Activity – Repeat only the stretch of lines below that runs from the line with "shipping method: UPS -> FedEx" through the line with "SUZUKI HARPMASTER 10", unaltered.

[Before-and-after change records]
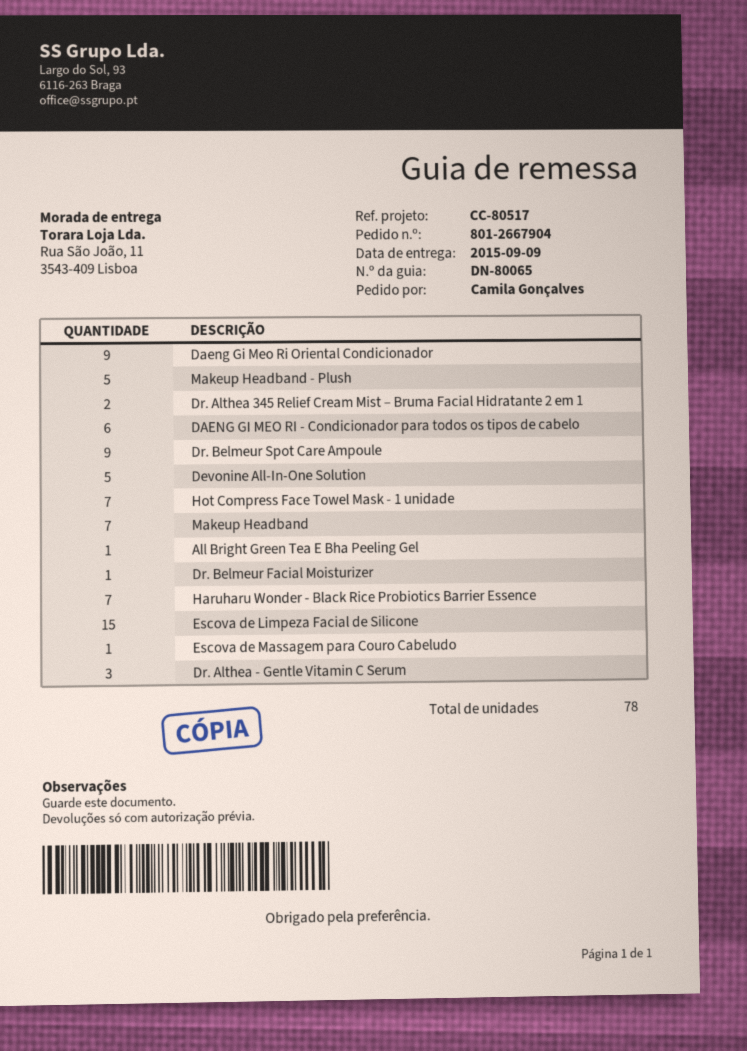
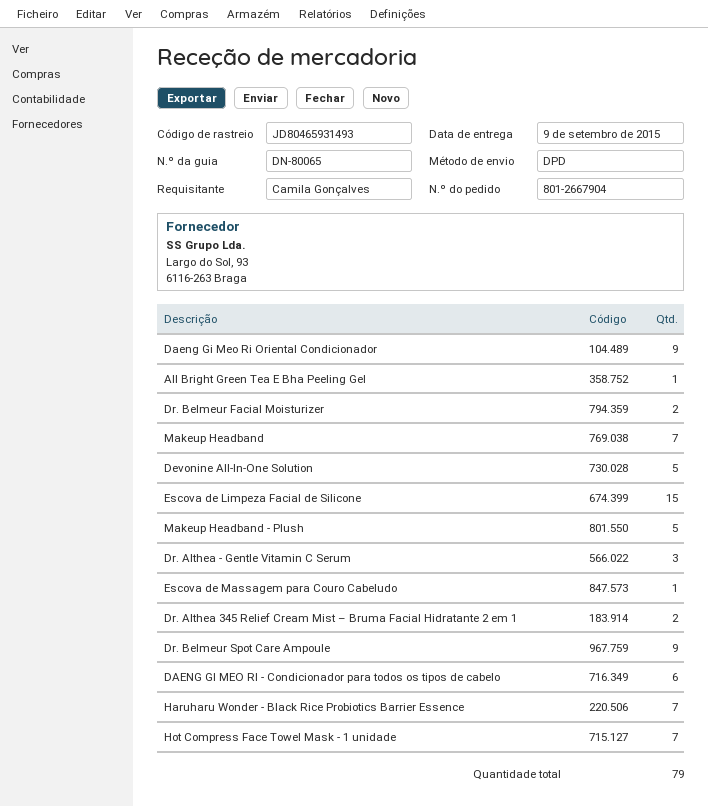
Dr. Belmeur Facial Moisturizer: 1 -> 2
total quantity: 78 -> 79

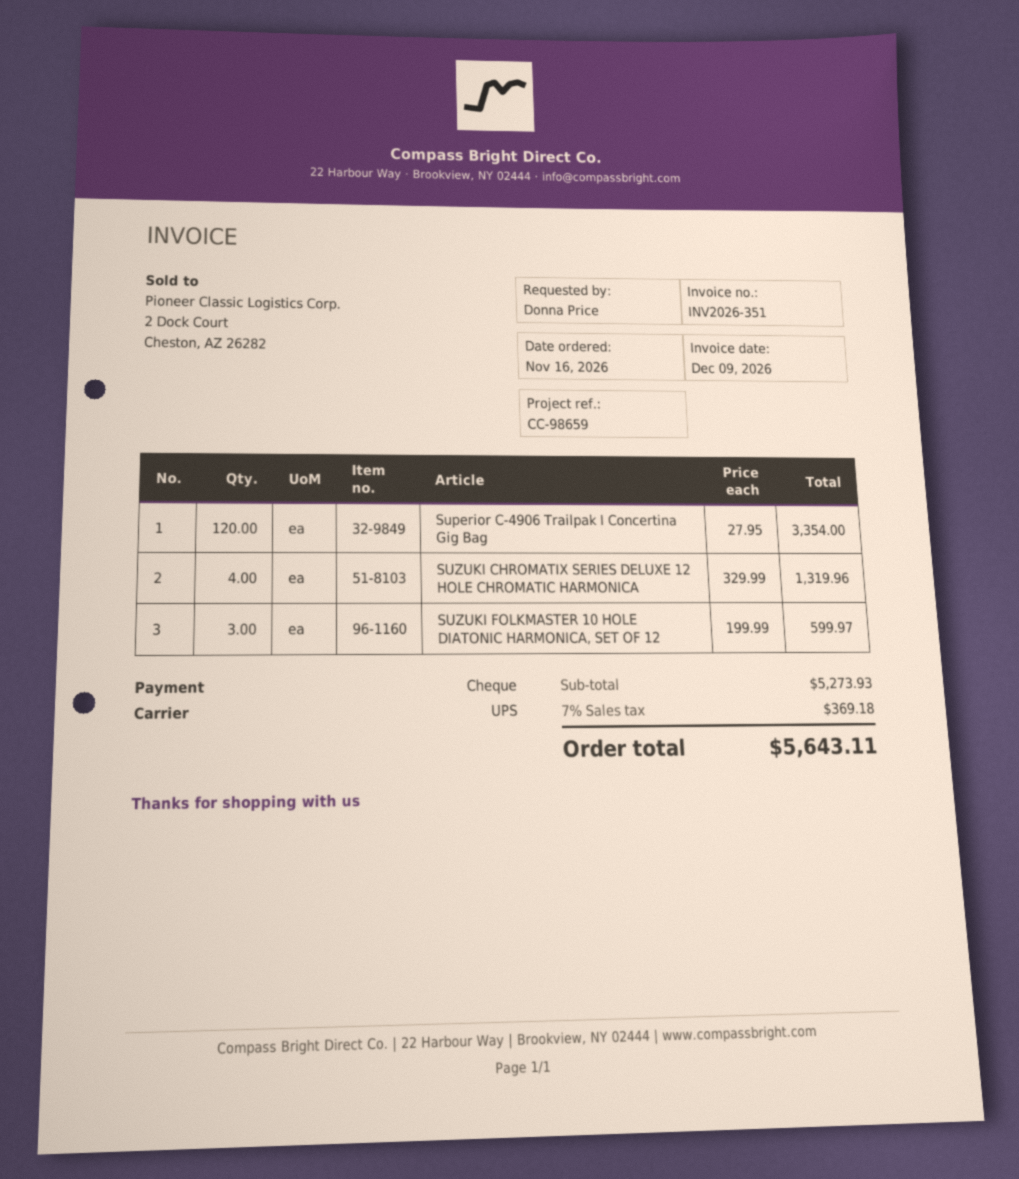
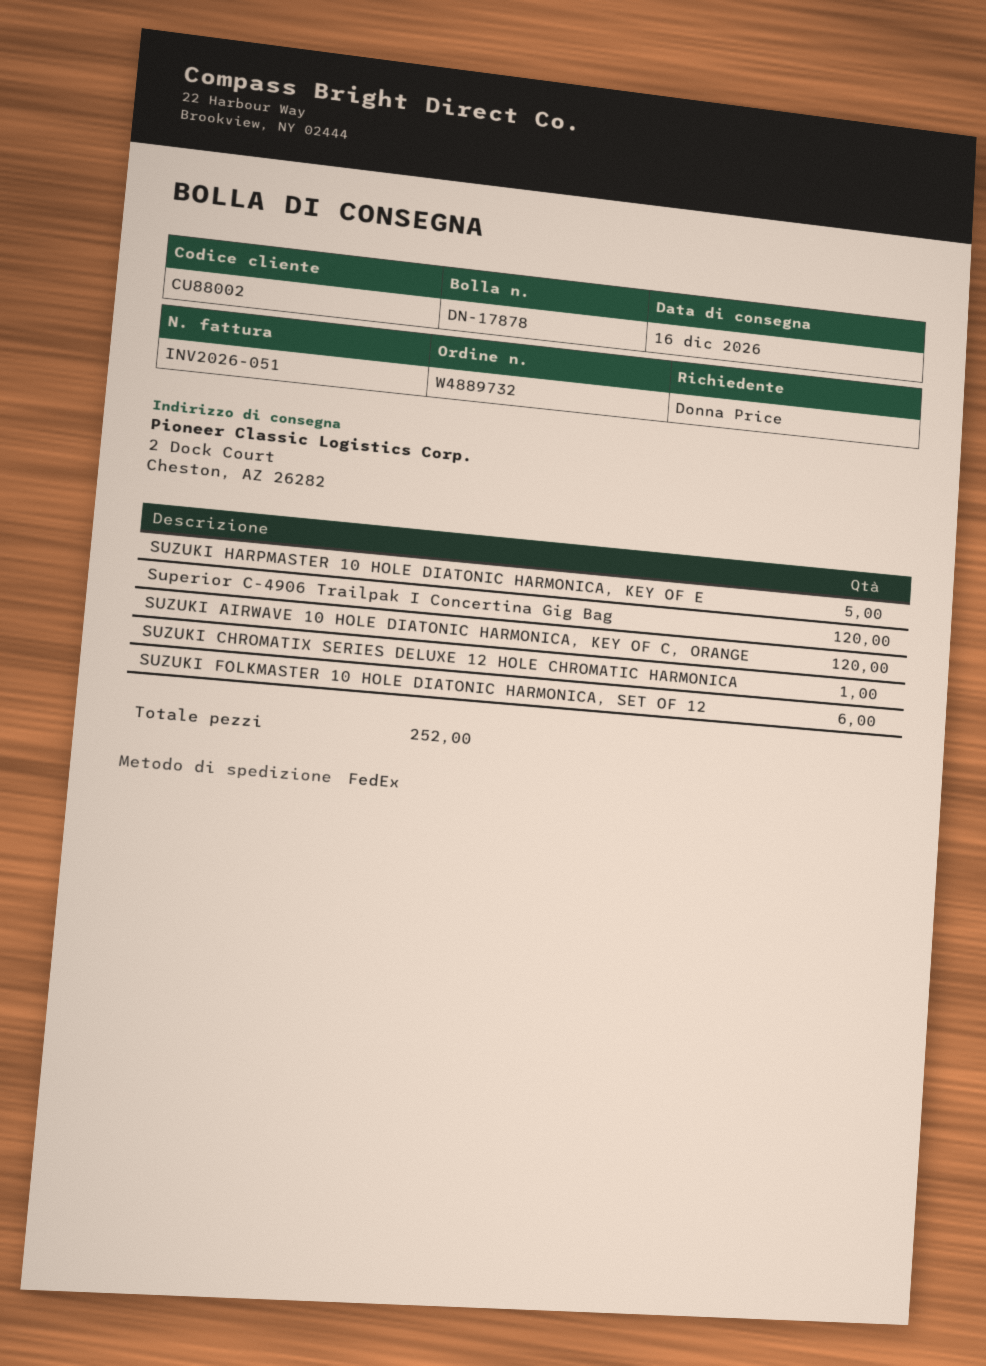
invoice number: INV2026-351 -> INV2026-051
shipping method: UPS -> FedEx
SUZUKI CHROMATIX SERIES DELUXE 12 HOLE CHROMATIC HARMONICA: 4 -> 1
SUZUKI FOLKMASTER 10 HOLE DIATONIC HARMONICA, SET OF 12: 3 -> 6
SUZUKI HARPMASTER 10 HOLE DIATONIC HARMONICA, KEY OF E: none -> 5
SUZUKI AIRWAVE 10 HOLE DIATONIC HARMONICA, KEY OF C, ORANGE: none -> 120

Task response –
shipping method: UPS -> FedEx
SUZUKI CHROMATIX SERIES DELUXE 12 HOLE CHROMATIC HARMONICA: 4 -> 1
SUZUKI FOLKMASTER 10 HOLE DIATONIC HARMONICA, SET OF 12: 3 -> 6
SUZUKI HARPMASTER 10 HOLE DIATONIC HARMONICA, KEY OF E: none -> 5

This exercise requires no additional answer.